Me volví hacia Hardy, que confirmó mis palabras con un gesto de la cabeza.
Bartel me miró riendo. Por encima de su hombro, señaló al forense con un gesto totalmente irrespetuoso.
—¿Y es en "esto" en quien tiene confianza? ¿Confía en esta especie de chófer de ambulancia? Es incapaz de saber nada. Una autopsia debe ser confiada a un médico calificado en la materia, ¿comprenden?, y este hombre está muy lejos de serlo. ¡Si ni siquiera es un buen empresario de pompas fúnebres!
—Sé lo suficiente para darme cuenta de que Liz no estaba embarazada —contestó Hardy sin levantar la voz.
Yo estaba cerca de Bartel.
—Le jugó una mala pasada, Charley. Actuando como lo hizo, Liz le dio motivo para matarla. Le cargó con un móvil que le hace ser el único sospechoso. Es como si lo estuviera señalando con el dedo, Charley.
—Es usted incapaz de probar una sola palabra de lo que está diciendo. Palabrería, nada más que palabrería.

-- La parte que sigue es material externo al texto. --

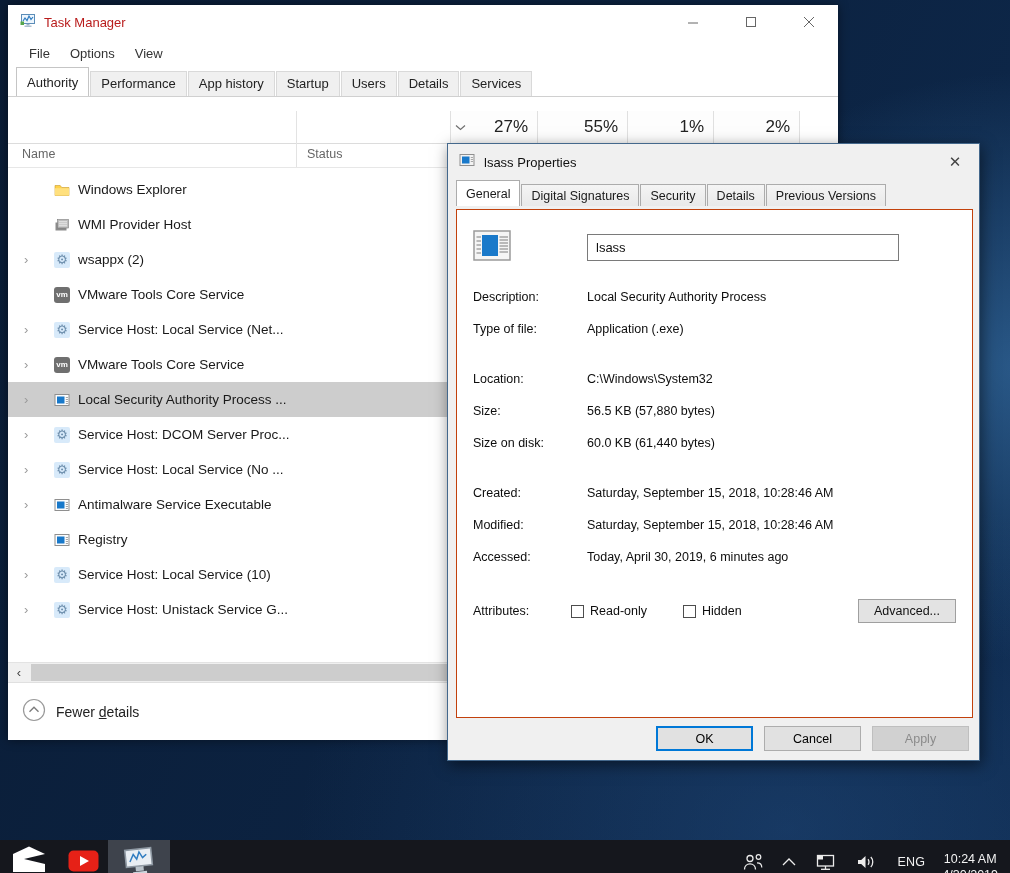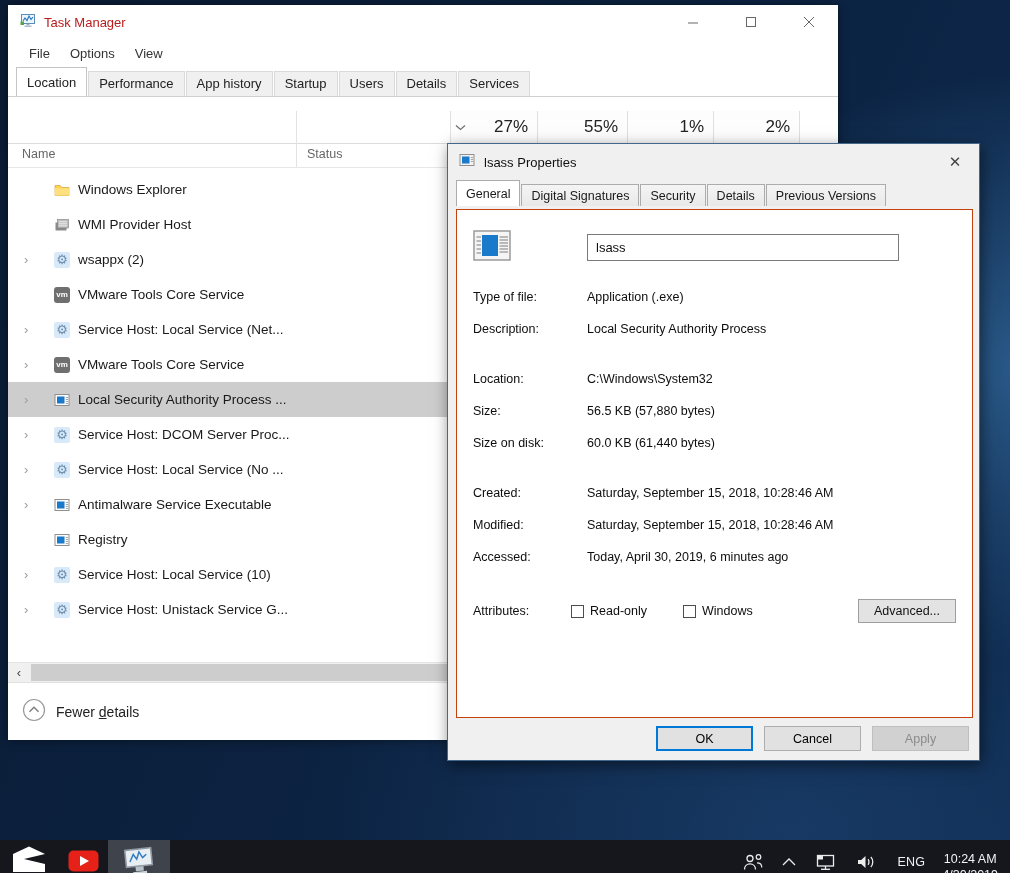--- a/index.html
+++ b/index.html
@@ -122,21 +122,21 @@
           </svg>
         </div>
     </div>
   </div>
   <div class="tm-menubar">
       <span>File</span>
       <span>Options</span>
       <span>View</span>
     </div>
   <div class="tm-tabs">
-      <div class="tm-tab active">Location</div>
+      <div class="tm-tab active">Authority</div>
       <div class="tm-tab">Performance</div>
       <div class="tm-tab">App history</div>
       <div class="tm-tab">Startup</div>
       <div class="tm-tab">Users</div>
       <div class="tm-tab">Details</div>
       <div class="tm-tab">Services</div>
     </div>
 
   <div class="tm-header">
     <div class="hline-mid"></div>
@@ -353,26 +353,26 @@
               <line x1="26.5" y1="19" x2="35" y2="19"></line>
               <line x1="26.5" y1="22" x2="35" y2="22"></line>
           </g>
         </svg>
       </span>
       <input class="file-name-input" value="lsass" style="">
     </div>
     <div class="sep"></div>
     <div id="field-groups">
         <div class="field-row">
+          <span class="field-label">Description:</span>
+          <span class="field-value">Local Security Authority Process</span>
+        </div>
+        <div class="field-row">
           <span class="field-label">Type of file:</span>
           <span class="field-value">Application (.exe)</span>
-        </div>
-        <div class="field-row">
-          <span class="field-label">Description:</span>
-          <span class="field-value">Local Security Authority Process</span>
         </div>
         <div class="sep"></div>
         <div class="field-row">
           <span class="field-label">Location:</span>
           <span class="field-value">C:\Windows\System32</span>
         </div>
         <div class="field-row">
           <span class="field-label">Size:</span>
           <span class="field-value">56.5 KB (57,880 bytes)</span>
         </div>
@@ -396,21 +396,21 @@
         <div class="sep"></div>
       </div>
     <div class="attr-row">
       <span class="attr-label">Attributes:</span>
       <span class="cb-group">
         <span class="checkbox"></span>
         <span class="cb-label">Read-only</span>
       </span>
       <span class="cb-group">
         <span class="checkbox"></span>
-        <span class="cb-label">Windows</span>
+        <span class="cb-label">Hidden</span>
       </span>
       <span class="advanced-btn">Advanced...</span>
     </div>
   </div>
 
   <div class="dlg-buttons">
     <div class="dlg-btn default">OK</div>
     <div class="dlg-btn">Cancel</div>
     <div class="dlg-btn disabled">Apply</div>
   </div>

—Se equivoca. Disponemos de los elementos necesarios para probarlo todo. Tomaremos las huellas digitales que hay en el coche de la víctima y encontraremos las de usted en grandes cantidades. Tomaremos las huellas digitales que hay en sus zapatos y hallaremos también las de usted. Haremos lo mismo con todas las botellas que hay en la casa, y muchas de ellas llevarán impresas sus huellas. O mucho me equivoco, o encontraremos asimismo las huellas digitales de Liz en las mismas botellas. Y nosotros...
Al principio, al ver las convulsiones con que se agitaba creí que tosía. Pero hundió la cabeza entre las manos en un gesto de desesperación.
—¿Quién cerrará la boca a este asqueroso tipo? —gritó, gimiendo y sollozando—. ¡Que se calle! ¡Que se calle de una vez y que me deje en paz!